= NdeI =

Restriction enzyme

NdeI is an endonuclease isolated from Neisseria denitrificans.

In molecular biology, it is commonly used as a restriction enzyme.

==Recognition sequence==
Recognition sequence of NdeI:

 5'CATATG
 3'GTATAC

The ends generated by NdeI digest:

 5'---CA TATG---3'
 3'---GTAT AC---5'

==Use in molecular biology==
NdeI is a specific Type II restriction enzyme that cuts open specific target sequences, unlike exonucleases. This enzyme is used in gene cloning to cut open reading frames in the plasmid of certain bacteria such as E. coli and insert a foreign gene, such as the gfpuv gene that codes for bio fluorescence of the jelly fish Aequorea victoria.

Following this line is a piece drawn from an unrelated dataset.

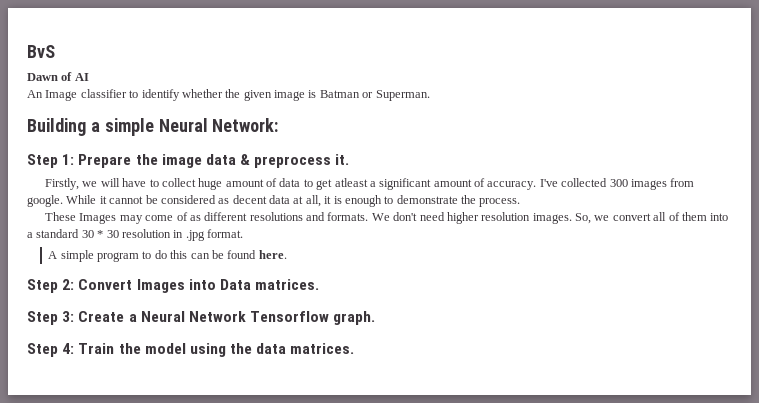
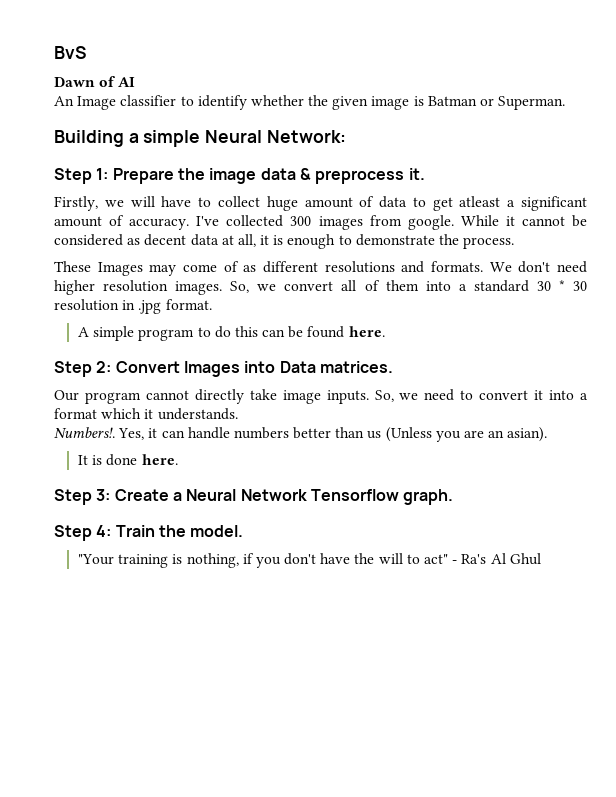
(320, 284) none -> [54,389,589,404] [54,408,238,420] [54,427,548,442] [77,454,178,466] // Our program cannot directly take image inputs. So, we need to convert it into a format which it understands. // Numbers!. Yes, it can handle numbers better than us (Unless you are an asian). // It is done here.
[144,343,355,357] model using the data matrices. -> [190,525,244,537] [77,553,541,568] model. // "Your training is nothing, if you don't have the will to act" - Ra's Al Ghul

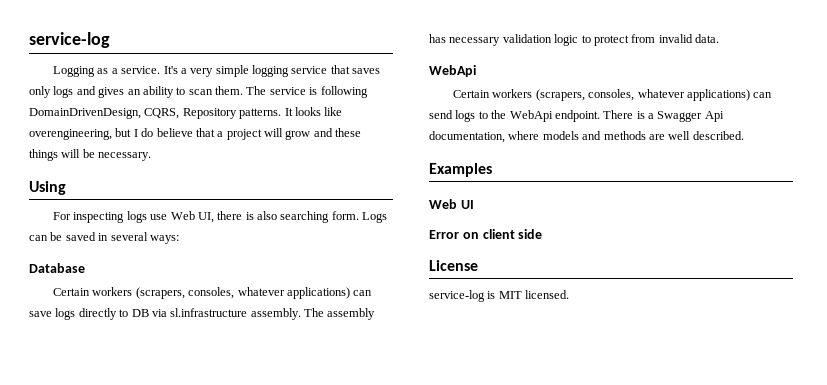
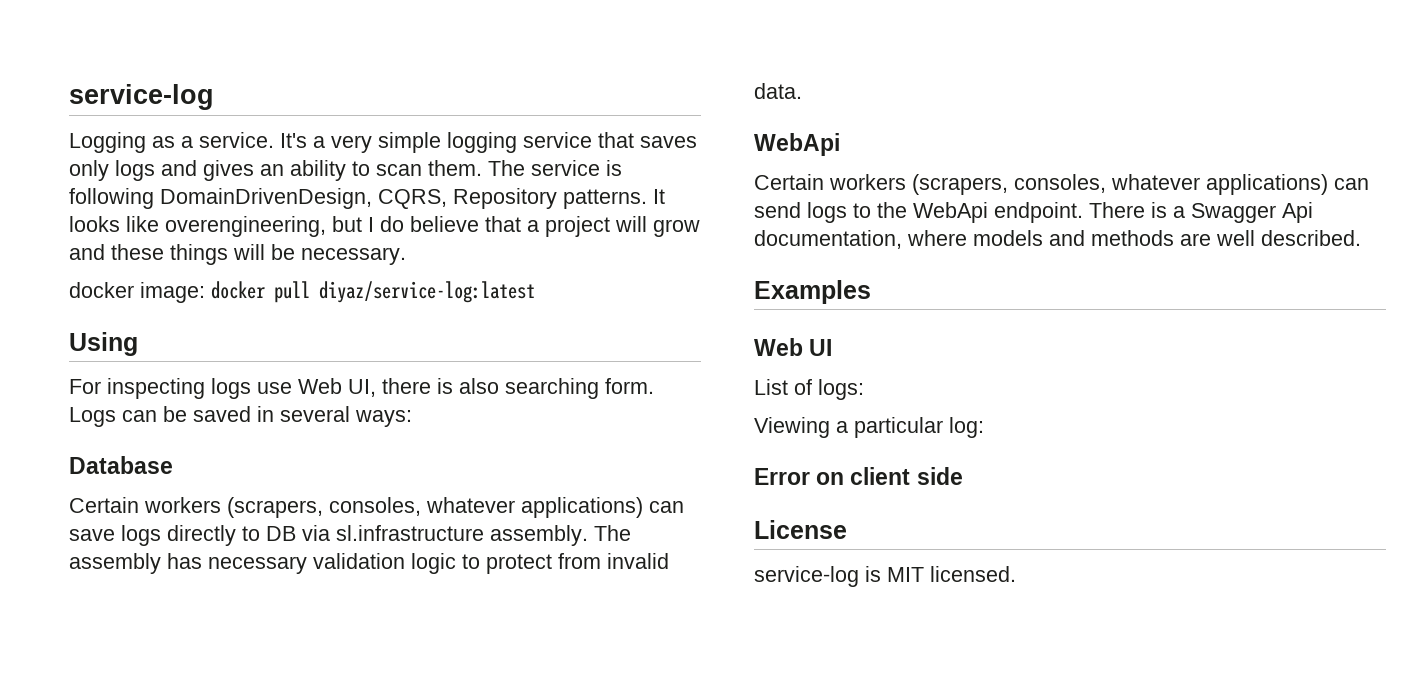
(152, 156) none -> [69,281,535,303] // docker image: docker pull diyaz/service-log:latest
(474, 204) none -> [754,379,864,400] [754,417,984,438] // List of logs: // Viewing a particular log:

NdeI is useful in generating heterologous DNA construct because it contains the start codon ATG. It therefore can be used in some expression vectors, such as those in the pET series of vectors, for the ligation of the start of a gene when making an expression construct. However, NdeI generates only a two-base overhang and therefore has a lower melting temperature than other restriction enzymes that generate a four-base overhang. It has a lower ligation efficiency, since ligation is affected by the ability of the ends to anneal and a two-base overhang has a significantly lower melting temperature compared to a 4-base overhang. Ligation of NdeI-generated ends is therefore best performed with higher ligase concentration with a longer ligation time, whether at room temperature, 14-16^{°}C, or at 4^{°}C.